Verbannen naar de grens
Aanverwante artikelen
Uit een in 1911 gehouden onderzoek blijkt dat er toen in Nederland circa 600 woonwagens waren, bewoond door ongeveer 2.800 personen.
De helft van die wagens bood onvoldoende gelegenheid tot huisvesting. De woningwet van 1901 was ingesteld om het bewonen van krotten tegen te gaan; woonwagens vielen daar buiten. De in 1918 tot stand gekomen “Wet op de Woonwagens en Woonschepen” wilde geleidelijk verbetering brengen in de slechte huisvestingstoestand. Men had voortaan een vergunning nodig van de Commissaris van de Koningin en men diende een woonplaats te kiezen. Gemeentes mochten een verblijf in een woonwagen op hun grondgebied niet weigeren, maar mochten wel een bepaalde plaats daarvoor aanwijzen.
Na de invoering van de wet bleken er in Helmond 32 aanvragen voor een vergunning te zijn behandeld waarvan maar 11 wagens aan de gestelde eisen voldeden. De gemeente had in 1922 een terrein nabij de watertoren aangewezen. Van 2 juli tot 15 november 1922 bleken daar 64 verschillende woonwagens te hebben gestaan; alleen al in de kermisweek stonden er 26 wagens. De bewoners van de Waardstraat klaagden. “Doch waar U de wagens ook zult plaatsen nergens is men er van gediend en zal het wel klachten blijven regenen” schrijft de inspecteur van politie. Er wordt gedacht aan een staanplaats bij de schietbaan in het Bakels Bos, maar die plaats is voor woonwagens slecht bereikbaar. De directeur van bouw- en woningtoezicht komt met het idee van de Zandstraat achter de Hoogeindse straat. Die weg sluit aan bij een verharde weg en is breed genoeg, zodat wanneer de wagens in de lengte achter elkaar worden geplaatst het verkeer niet belemmerd wordt. Bij besluit van 13 april 1923 wordt die plaatst daarvoor aangewezen. Het eerste protest komt al gauw; twaalf landbouwers uit de omgeving vrezen voor last en grote schade aan hun landbouwgewassen. De klachten blijven en de gemeente zoekt naarstig naar een andere plek, dat is een lastige opgave omdat Helmond maar een beperkt grondgebied heeft.

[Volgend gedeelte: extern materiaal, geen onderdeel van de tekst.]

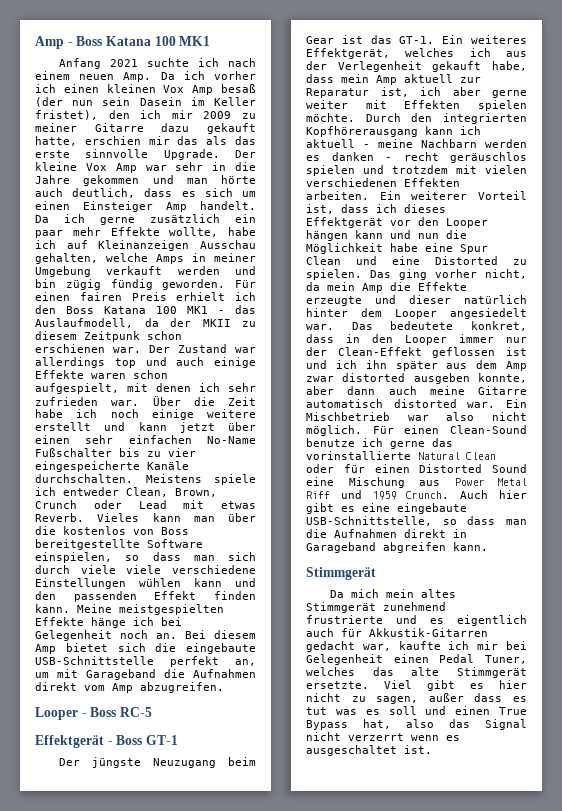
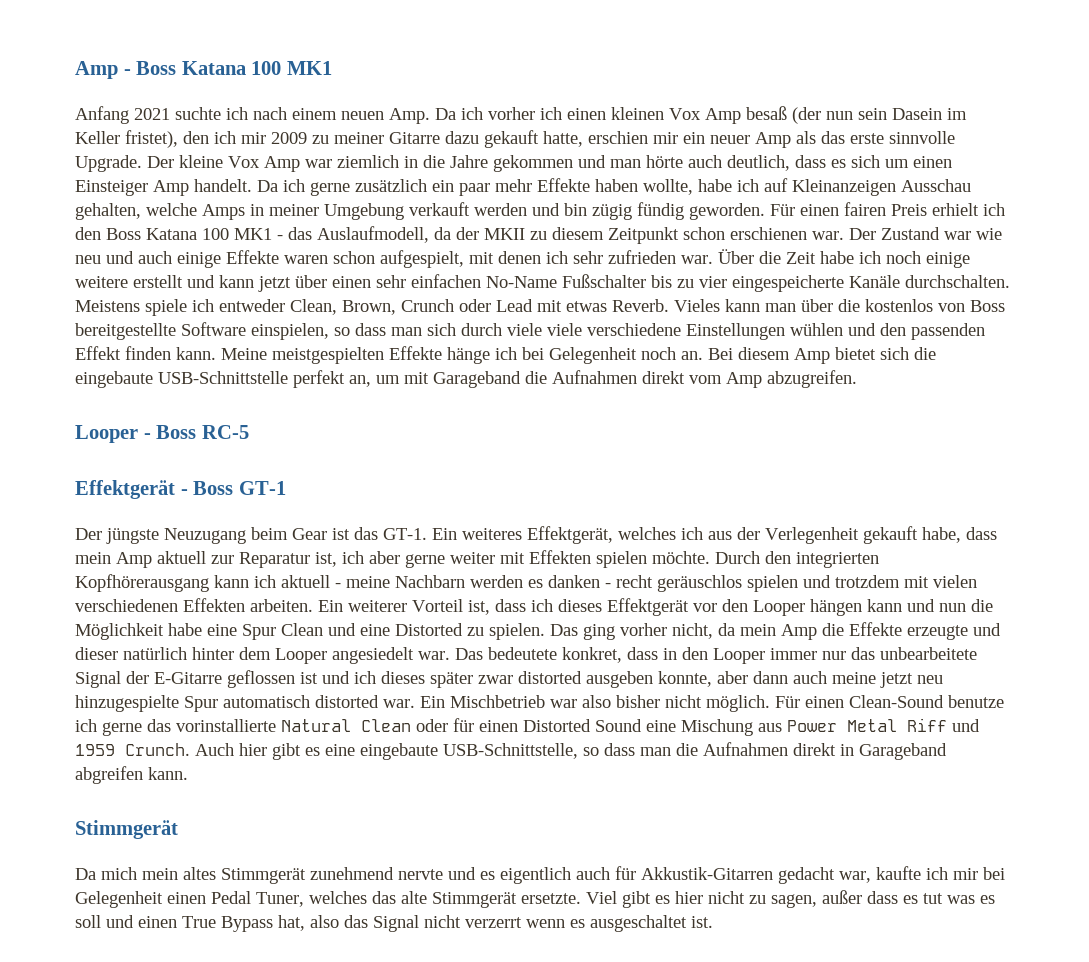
[177,136,199,145] das -> [683,132,791,148] ein neuer Amp
[175,162,204,171] sehr -> [337,155,399,168] ziemlich
(160, 231) none -> [595,179,638,192] haben
[84,331,140,342] Zeitpunk -> [608,227,679,244] Zeitpunkt
[35,357,136,368] allerdings top -> [976,228,1002,240] [75,255,101,264] wie neu
[194,578,222,587] kann -> (843, 329) none
[306,347,527,358] [306,360,527,371] der Clean-Effekt geflossen ist und ich ihn später aus dem Amp -> [851,647,977,660] [75,670,473,688] das unbearbeitete Signal der E-Gitarre geflossen ist und ich dieses später
[478,386,527,395] Gitarre -> [880,672,943,688] [75,695,218,712] jetzt neu hinzugespielte Spur
(475, 416) none -> [616,695,660,708] bisher
[306,615,383,624] frustrierte -> [398,869,443,880] nervte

In 1931 verzoeken 15 bewoners van de Hoogeindsestraat het gemeentebestuur om het woonwagenkamp te verplaatsen. Daarbij leveren ze een uitgebreide motivering in.

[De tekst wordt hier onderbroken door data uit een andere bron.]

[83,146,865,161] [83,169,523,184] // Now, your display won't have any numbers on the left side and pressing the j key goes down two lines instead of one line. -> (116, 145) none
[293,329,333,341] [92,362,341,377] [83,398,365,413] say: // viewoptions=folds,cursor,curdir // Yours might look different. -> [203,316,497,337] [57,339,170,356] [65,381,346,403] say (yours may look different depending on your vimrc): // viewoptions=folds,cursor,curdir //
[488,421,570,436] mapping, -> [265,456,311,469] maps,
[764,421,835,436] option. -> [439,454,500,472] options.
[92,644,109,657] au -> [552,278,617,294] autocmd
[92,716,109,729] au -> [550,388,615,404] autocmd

“Zoo is dan deze vroeger zoo fraaie landweg, waar het in den zomer tusschen de korenvelden en weilanden een aangenaam wandelen was, veranderd in een weg, vol met afzichtelijke rommel en met bewoners, die veel dingen doen, waaraan beschaafde menschen zich ergeren en aanstoot nemen”. Ze melden ook hun bezorgdheid voor de woonwagenbewoners die geen behoorlijk drinkwater hebben. Enkele inwoners wijzen de gemeente op mogelijkheden aan de Deurneseweg of bij Sluis 8. Er komt een aanbod een stuk grond aan de Deurneseweg te kopen. De gemeente is geïnteresseerd in het achterste deel dat grenst aan de Scheidijk, maar de eigenaar wil alleen het gehele terrein verkopen. De provincie dringt er in 1936 op aan eindelijk eens een terrein aan te wijzen. De gemeente is inmiddels via een tussenpersoon in onderhandeling over de aankoop van een ander perceel aan de Scheidijk op de grens met Bakel. Als de verkopers erachter komen waarvoor de grond bestemd is willen zij niet meer verkopen. Dan schakelt de gemeente een stroman in om die grond toch te verwerven, maar ook dat mislukt als de verkopers daar achter komen. In 1938 gaat de gemeente over tot aankoop van het eerder aangeboden perceel aan de Scheidijk en richt daar het nieuwe kamp in. Ook daartegen worden bezwaren ingebracht, maar die worden door de gemeente ongegrond verklaard. Het kamp aan de grens met Bakel werd op 1 maart 1939 in gebruik genomen.